In the course of the day to day activities, man is faced with numerous challenges right from the areas in which they live to the areas in which they live. These challenges in most of the cases always lead to a danger that is posed to the people who are exposed to these risks; it is therefore very important to identify the substances to which if one is exposed, there is a possibility of their health being affected.

The risks that. Occupational risks are those risks that are experienced at the workplace; one of the distinct characteristics of the occupational risks is that they are the risks that are likely to face the workers in the working environment (Chen et al., 2006). Therefore the occupational risks are calculated based on the total time of exposure that has been identified for the identified risks.

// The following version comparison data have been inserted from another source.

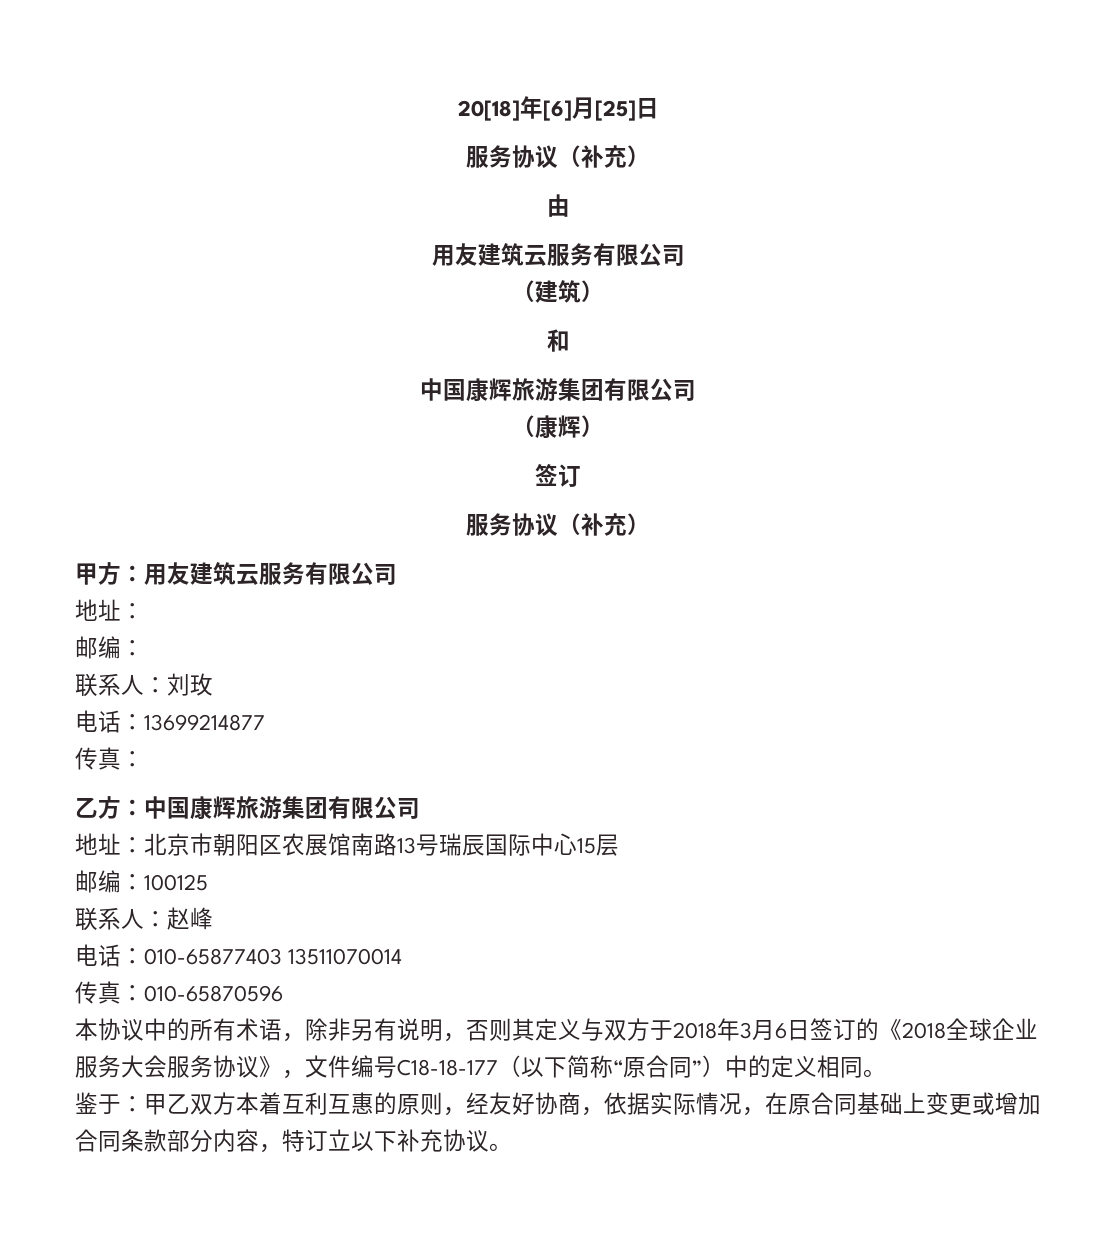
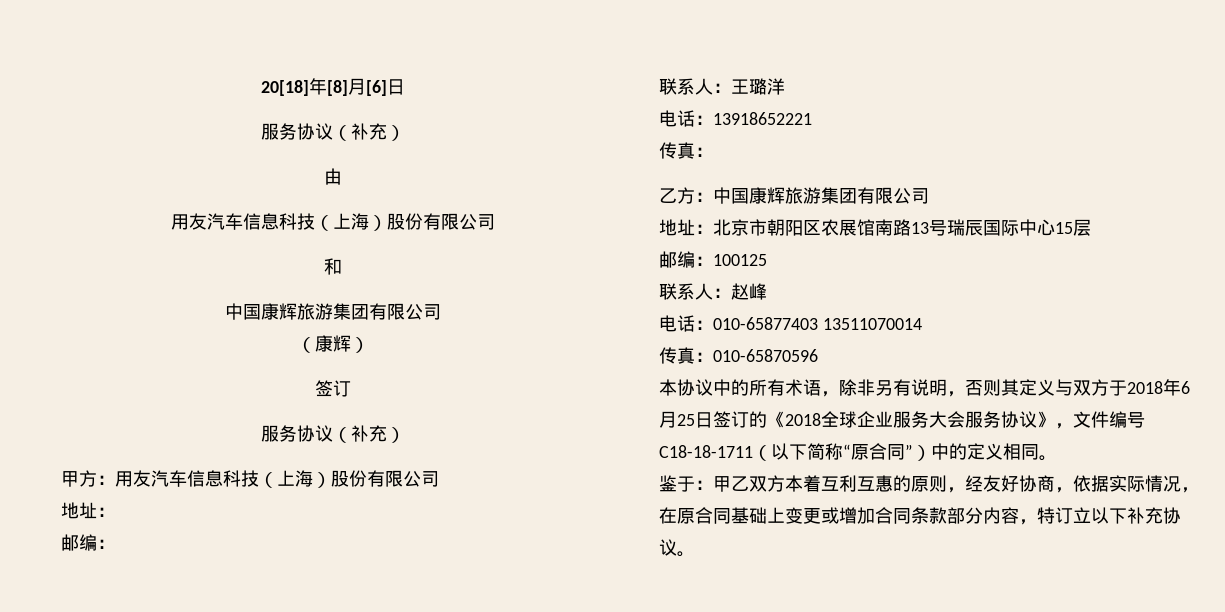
- 20[18]年[6]月[25]日
+ 20[18]年[8]月[6]日
  由
- 用友建筑云服务有限公司
- （建筑）
+ 用友汽车信息科技（上海）股份有限公司
- 甲方：用友建筑云服务有限公司
+ 甲方：用友汽车信息科技（上海）股份有限公司
- 联系人：刘玫
- 电话：13699214877
+ 联系人：王璐洋
+ 电话：13918652221
- 本协议中的所有术语，除非另有说明，否则其定义与双方于2018年3月6日签订的《2018全球企业服务大会服务协议》，文件编号C18-18-177（以下简称“原合同”）中的定义相同。
+ 本协议中的所有术语，除非另有说明，否则其定义与双方于2018年6月25日签订的《2018全球企业服务大会服务协议》，文件编号C18-18-1711（以下简称“原合同”）中的定义相同。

In the determination of the human health risks at the workplace it is also very important to consider the nature and extent of the damage that might be caused by exposure to these risks at the workplace; the ecological risk assessments are meant to consider the health risks in relation to animals and insects (Chen et al., 2006).

They are used to determine the extent to which the human health may be affected by the exposure to these insects as well as extent to which the health of the humans is affected by these risks. The major difference that exists between the occupational risks and the ecological risk assessment is the human exposure to occupational hazards can be considered over a given period of time per day whereas the ecological exposure for the insects and animals may be different.

One of the substances that have been classified as a health hazard at the workplace is Silica dust; silica is found in many of the materials that human beings interact with in the course of their day to day activities. It is worth noting that although Silica as a substance is not harmful, Silica dust has been known to cause many health problems such as silicosis which is an occupational disease.

Occupational risks are the risks that result from exposure to the identified health hazard while at the work place; this hazard is easy to quantify because it is usually based on the time in which the exposed person is at the workplace.

However non-occupational exposure to silica dust does occur and it is not easy to quantify; this may be due to sand storms or desert dust, dust from factories, or industrial activities which involve the use of silica as a raw material (Berry, Rogers & Yeung, 2004). In this case the people living in the surrounding area may end up being affected by the silica dust.

Silica has often been identified due to fact that prolonged exposure to Silica dust can cause silicosis as well as lung cancer, in some cases, this exposure can also lead to increased chances of contacting a kidney disease. The occupational exposure to the silica dust has been found to be most prevalent in the foundries, the ceramic industries, brick making, the quarry industry, construction industry and stone Masonry.

Acceptable Exposure Limits for Silica Dust

The exposure limits for silica dust that are acceptable at the workplace for silica dust has been set at 0.1 mg/m3. It is worth noting that this exposure limit is for the respirable crystalline silica (RCS). This has been set as the Workplace Exposure Limit (WEL) which the workers can be exposed to in the course of their work at the workplace (Chen et al., 2006).

In this regard therefore, the concentration limits for silica dust at the workplace ought not to exceed these limits at the workplace at any one given time. In essence therefore the concentration of silica dust at the workplace should be kept as low as possible for the benefit of the workers.

It is very important to be able to identify the materials that contain the crystalline silica and one of the methods that can be used in the identification of these substances is the material safety data sheet. This is a requirement so that all the materials that contain crystalline silica ought to be accompanied by Material Safety Data sheets; these will help in the identification of Silica as a hazardous substance.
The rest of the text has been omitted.